EXERCISE INPUTS:
=== Section Start ===

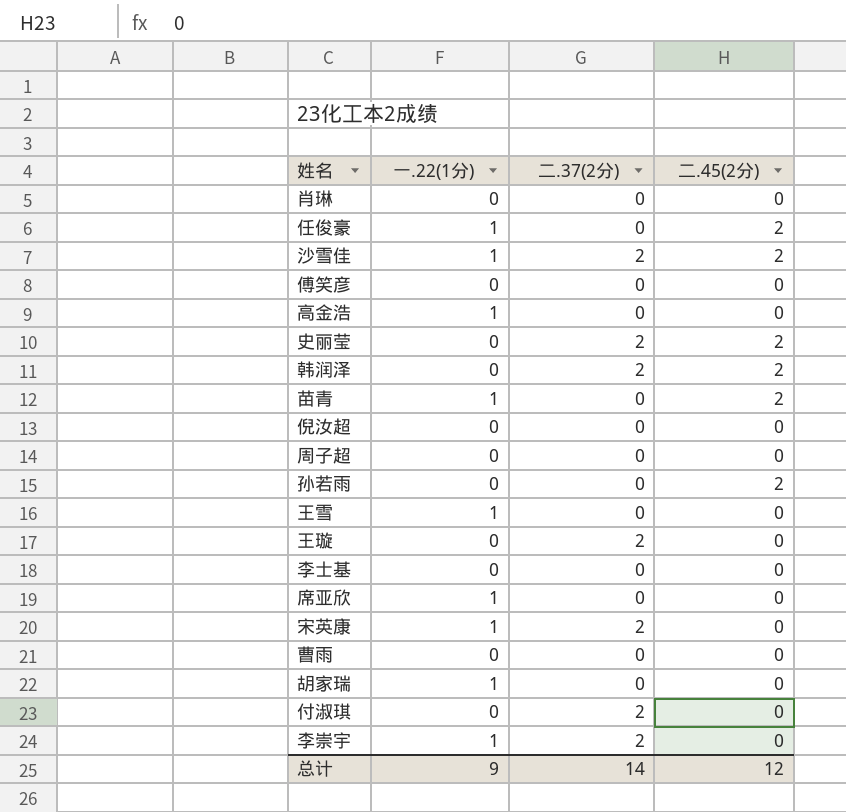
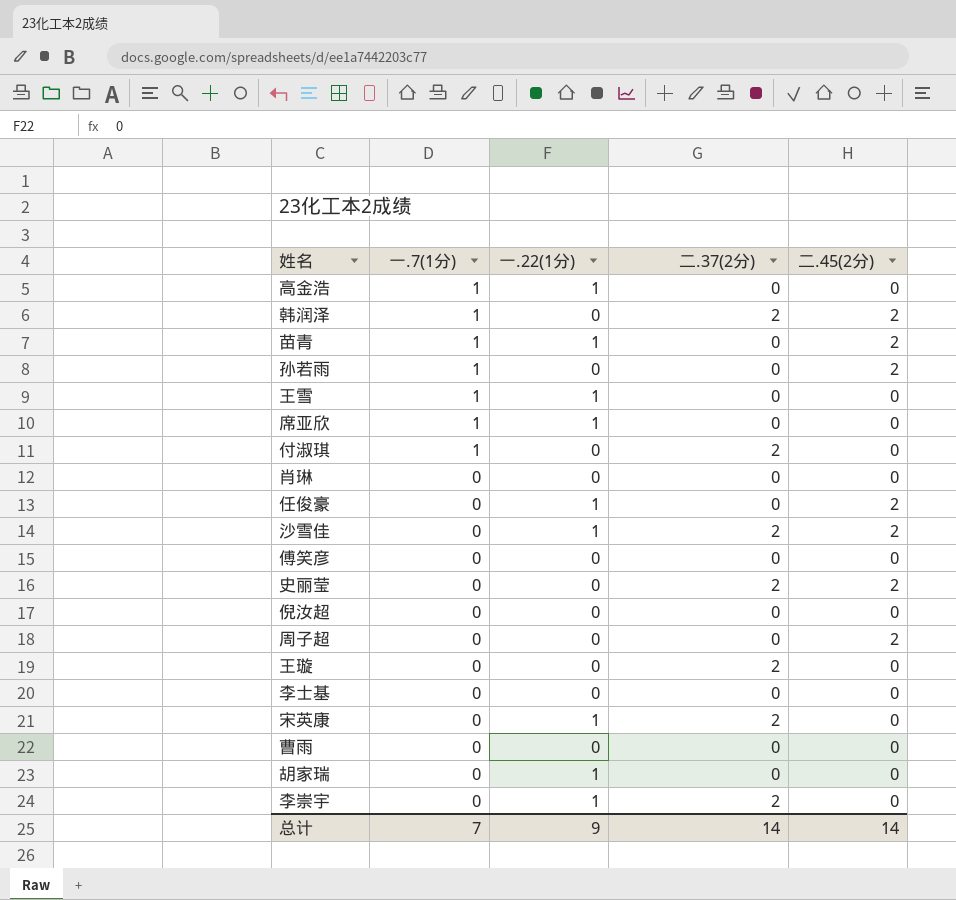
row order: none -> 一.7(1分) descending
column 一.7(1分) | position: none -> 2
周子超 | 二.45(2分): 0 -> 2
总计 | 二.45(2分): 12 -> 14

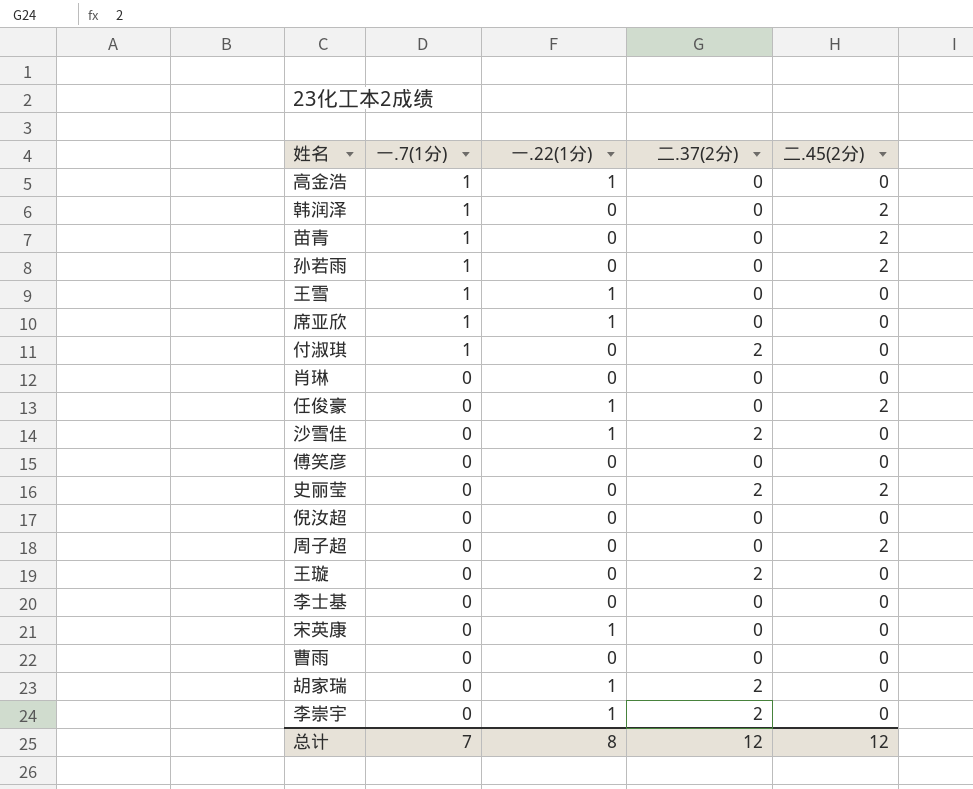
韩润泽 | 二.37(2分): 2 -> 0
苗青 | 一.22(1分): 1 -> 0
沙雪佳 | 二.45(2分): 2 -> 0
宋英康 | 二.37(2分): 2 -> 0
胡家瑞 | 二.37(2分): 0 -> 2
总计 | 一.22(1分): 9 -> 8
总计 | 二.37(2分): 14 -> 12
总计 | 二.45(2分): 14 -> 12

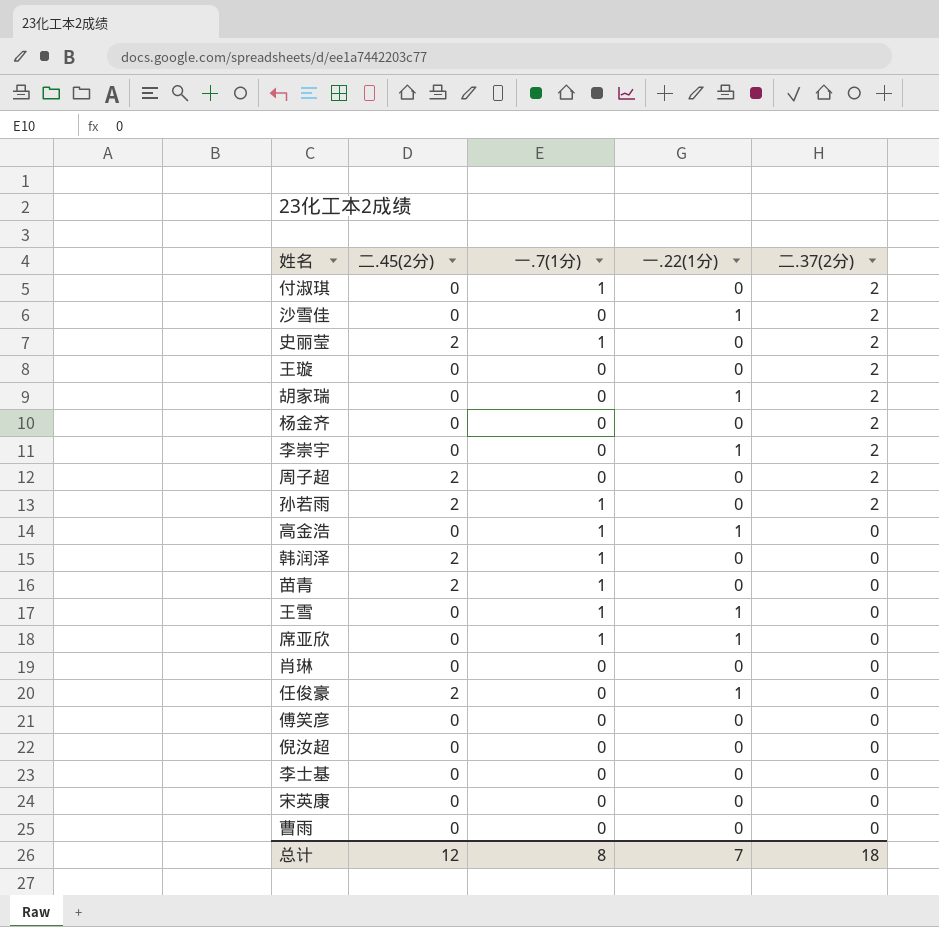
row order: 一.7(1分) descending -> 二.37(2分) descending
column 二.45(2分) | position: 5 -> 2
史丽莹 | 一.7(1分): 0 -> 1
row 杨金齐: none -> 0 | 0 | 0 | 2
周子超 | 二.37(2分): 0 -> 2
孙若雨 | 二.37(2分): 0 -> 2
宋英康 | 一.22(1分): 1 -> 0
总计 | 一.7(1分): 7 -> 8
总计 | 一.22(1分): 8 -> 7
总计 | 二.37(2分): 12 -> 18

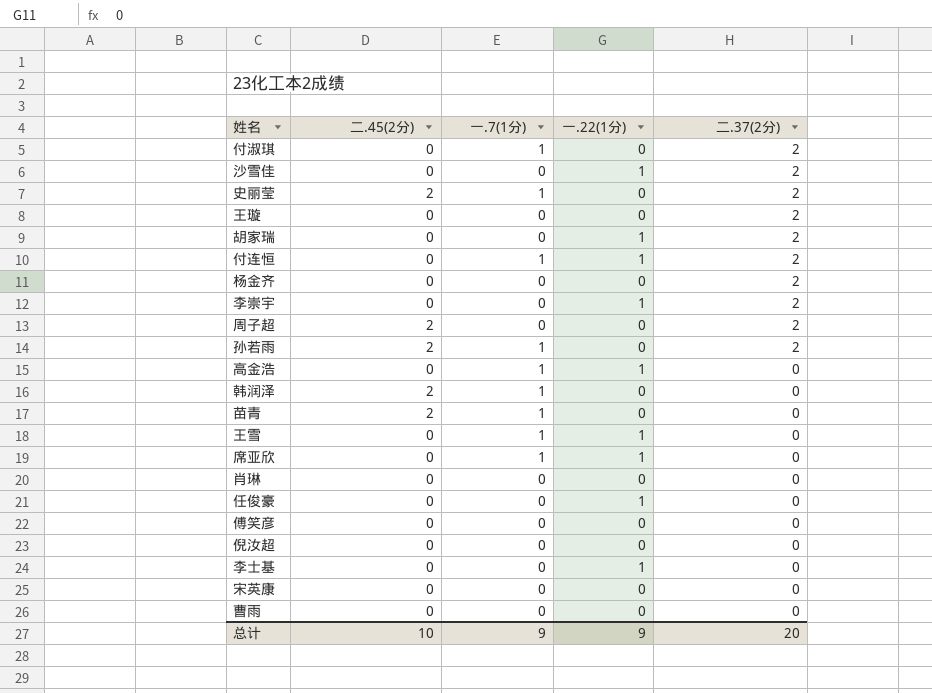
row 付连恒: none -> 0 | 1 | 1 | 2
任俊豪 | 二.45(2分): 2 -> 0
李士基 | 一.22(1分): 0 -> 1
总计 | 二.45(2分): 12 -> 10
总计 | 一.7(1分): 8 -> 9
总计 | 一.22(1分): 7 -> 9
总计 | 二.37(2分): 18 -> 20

=== Section End ===

DIRECTIONS:
Lines with the word "order": tally them across the material and give only the total.

ANSWER SPACE:
2